PwC US Names Former Washington Post Journalist Ceci Connolly as Managing Director of PwC's Health Research Institute [PwC]
Is no one safe?
 
A Year of Tax-Code Reckoning [NYT]
For two decades, politicians have promised — and failed — to overhaul the tax code to make it simpler and fairer. This time they have a deadline of sorts. On Jan. 1, 2013, a major part of the current code turns into a pumpkin. That is when income tax rate cuts — a host of expanded tax deductions and credits, and generous changes in the taxation of dividends, capital gains and inheritances — are set to disappear. That day of reckoning was supposed to have come in 2011, but President Obama signed a two-year extension of President George W. Bush’s tax cuts of 2001 and 2003, along with temporary tax cuts of his own, most notably the two-percentage-point cut to the payroll tax. This time around, Mr. Obama has vowed that he will not extend the tax cuts for upper-income Americans, and no matter who wins the presidential election in November, Mr. Obama will be in the White House on Expiration Day. That will put pressure on Republicans in Congress to prevent a sudden return to the tax code of the 1990s.
 
Fixing Section 409A: Legislative and Administrative Options [SSRN via TaxProf]
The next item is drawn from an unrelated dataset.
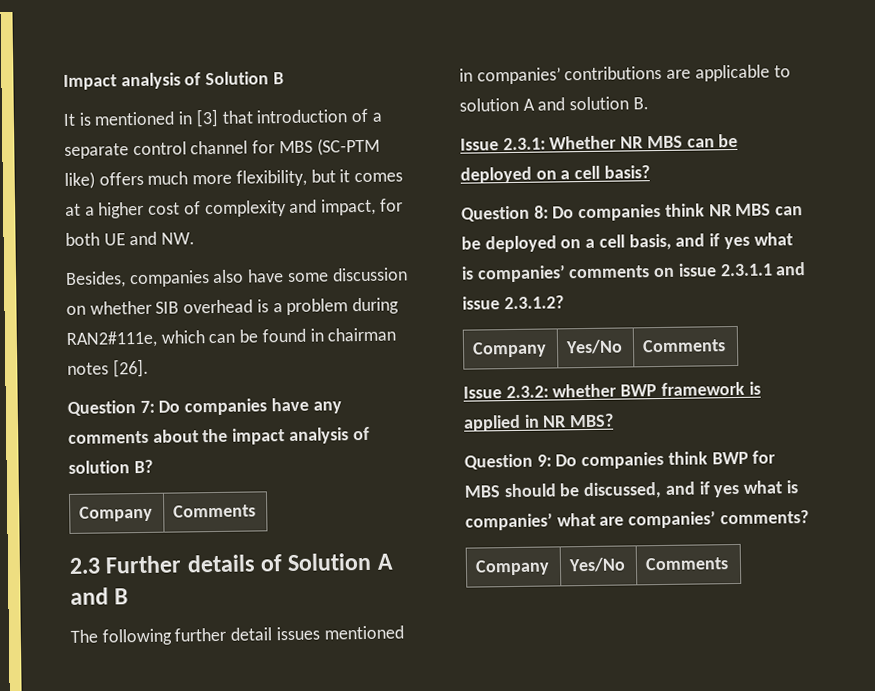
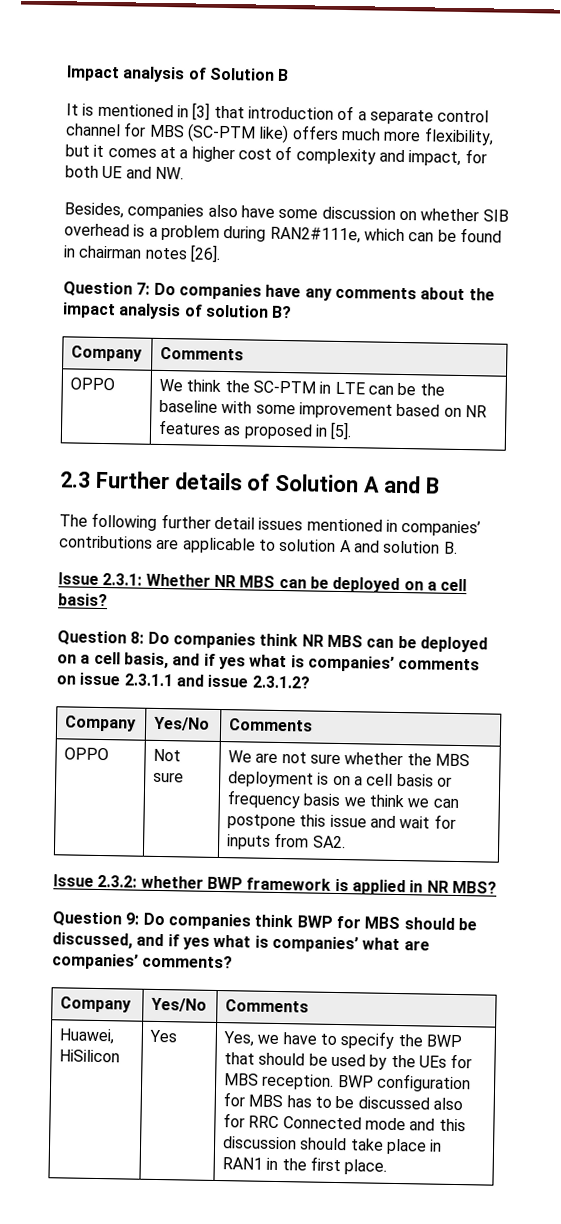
+ OPPO | We think the SC-PTM in LTE can be the baseline with some improvement based on NR features as proposed in [5].
+ OPPO | Not sure | We are not sure whether the MBS deployment is on a cell basis or frequency basis we think we can postpone this issue and wait for inputs from SA2.
+ Huawei, HiSilicon | Yes | Yes, we have to specify the BWP that should be used by the UEs for MBS reception. BWP configuration for MBS has to be discussed also for RRC Connected mode and this discussion should take place in RAN1 in the first place.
409A, aka: Joe Kristan's nominee for worst tax enactment of the (last) decade.
 
The Auditor's Expectations Gap…Not Again! Excuses, Excuses, Excuses! [GOA]
The Grumpies have had it up to here [bridge of the nose]: "These two Grumpy Old Accountants simply can’t believe that today’s global accounting firms continue to rely on an almost 40 year-old excuse to justify their shoddy audit work.  Yes, we know this because we were accounting undergraduates when this feeble defense was rolled out for the first time.  While the “expectations gap” reasoning may have been believable in our youth, today it is nothing but a meaningless excuse.  After all, independent audits now are dramatically improved over days gone by (or so we are told), and the Big Four have had four decades (two generations of investors) to re-educate the investing public on what an independent audit really represents."